Brendan Eich (2013-09-17T14:27:16.000Z)
> Nathan Wall <mailto:nathan.wall at live.com>
> September 17, 2013 10:06 AM
> I'm wondering what the best syntax is for object destructuring outside 
> of a var declaration.  For instance, the following works in Firefox 
> Nightly and Traceur:
>
>     var { a, b } = foo;
>
> but the following doesn't:
>
>     var a, b;
>     { a, b } = foo;
>
> I presume this is because in the second case the { a, b } is a block.
>
> However, the following does work:
>
>     var a, b;
>     ({ a, b }) = foo;
>
> Is the above what people are expected to use (when they need to use 
> destructuring outside of a var/let declaration or function arguments), 
> or is there another form available?

That's it. Lars Hansen originated destructuring for ES4 and implemented 
array patterns in Futhark (Opera's engine of the time), but not object 
patterns. His first proposal used

&{a: x, b: y} = foo

for just the reason you cite, but no one was keen on the ASI hazard 
(previous line must end with a semicolon). We cut the & pretty soon in 
ES4's evolution.

I say use var/let/const, it's better style; or else suffer a parentheses 
tax. This is pretty much a non-issue in practice, AFAICT.

/be
domenic at domenicdenicola.com (2013-09-25T02:38:34.173Z)
Nathan Wall <mailto:nathan.wall at live.com> September 17, 2013 10:06 AM

> Is the above what people are expected to use (when they need to use 
> destructuring outside of a var/let declaration or function arguments), 
> or is there another form available?

That's it. Lars Hansen originated destructuring for ES4 and implemented 
array patterns in Futhark (Opera's engine of the time), but not object 
patterns.
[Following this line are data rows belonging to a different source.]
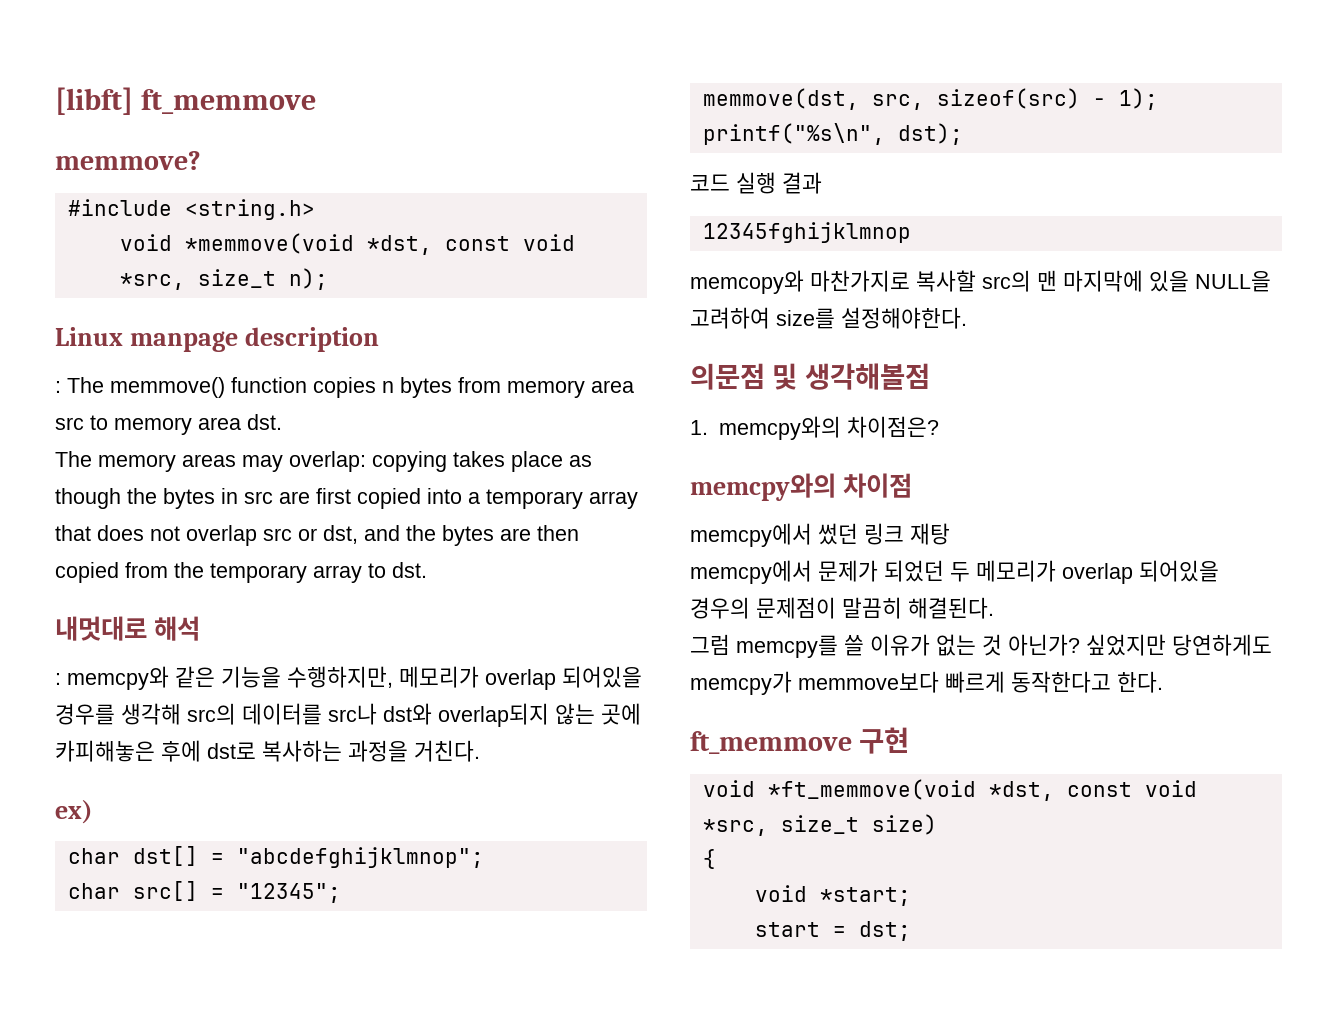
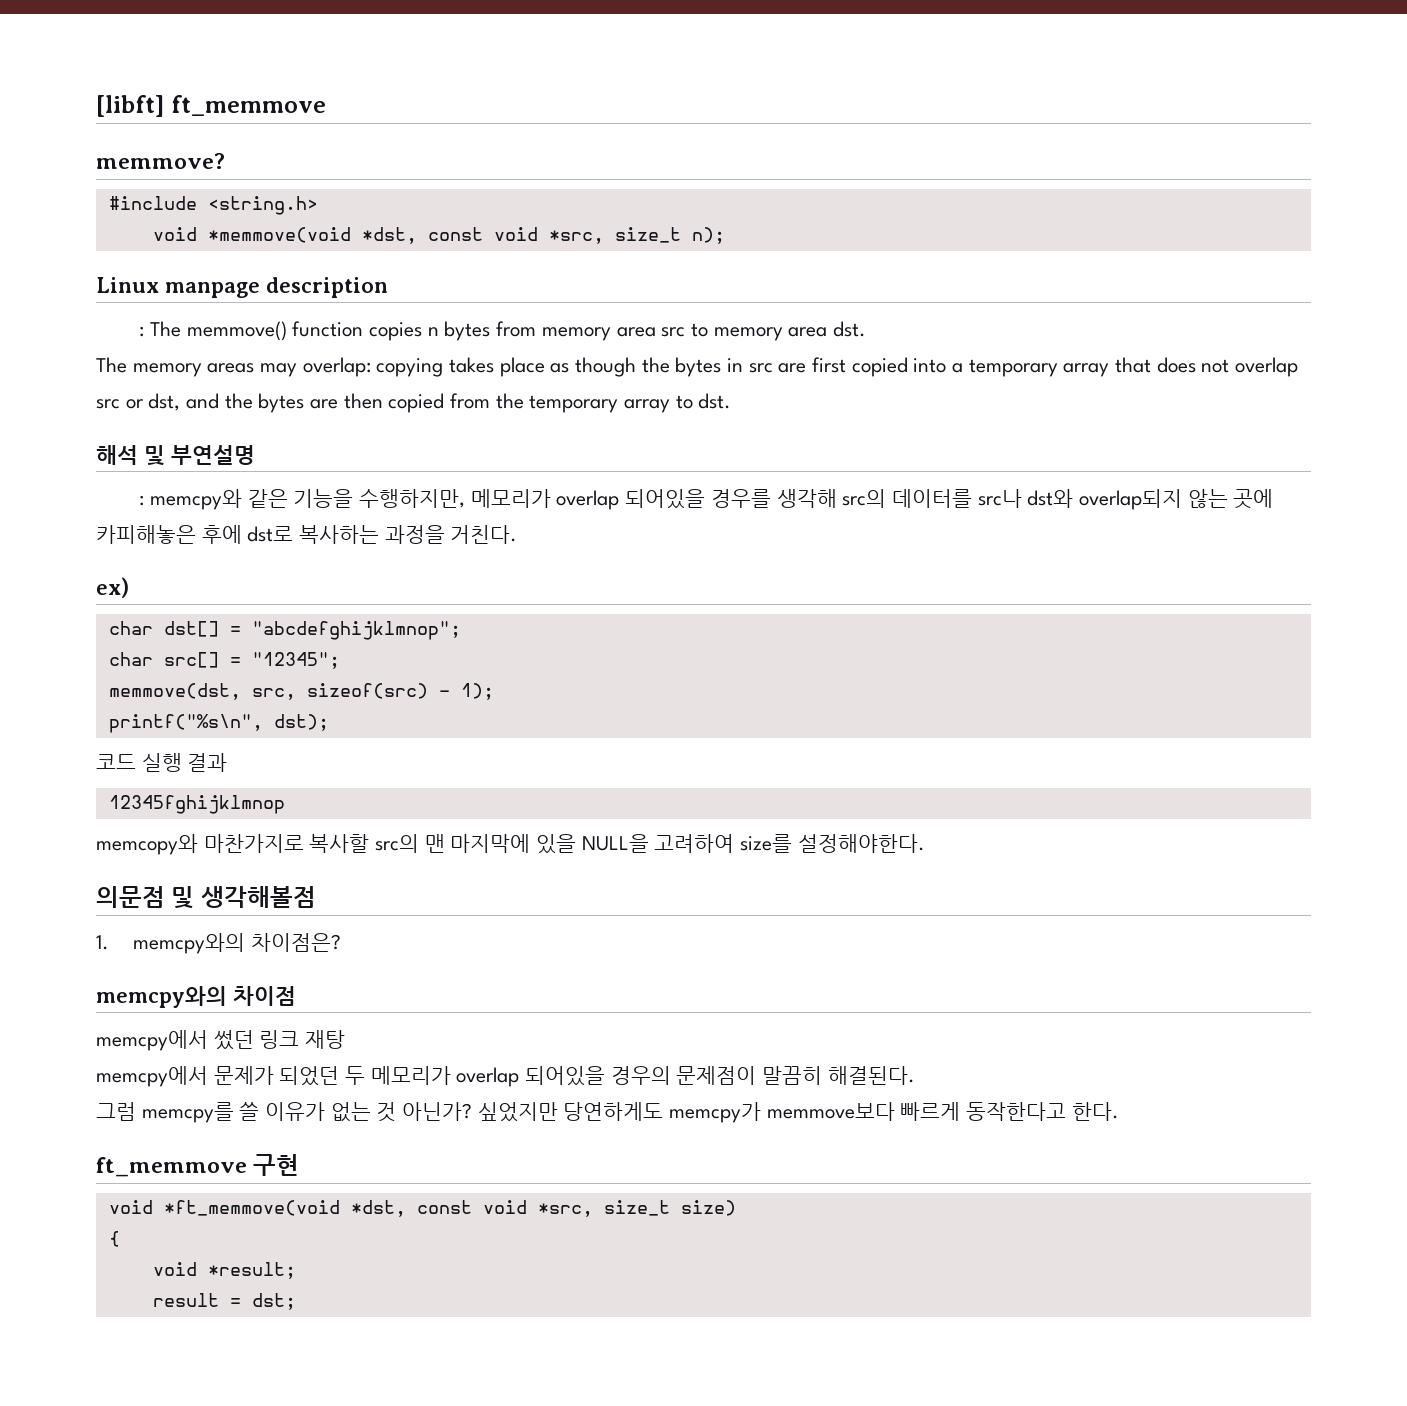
- 내멋대로 해석
+ 해석 및 부연설명
- void *start;
- start = dst;
+ void *result;
+ result = dst;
His first proposal used

    &{a: x, b: y} = foo

for just the reason you cite, but no one was keen on the ASI hazard 
(previous line must end with a semicolon). We cut the & pretty soon in 
ES4's evolution.

I say use var/let/const, it's better style; or else suffer a parentheses 
tax. This is pretty much a non-issue in practice, AFAICT.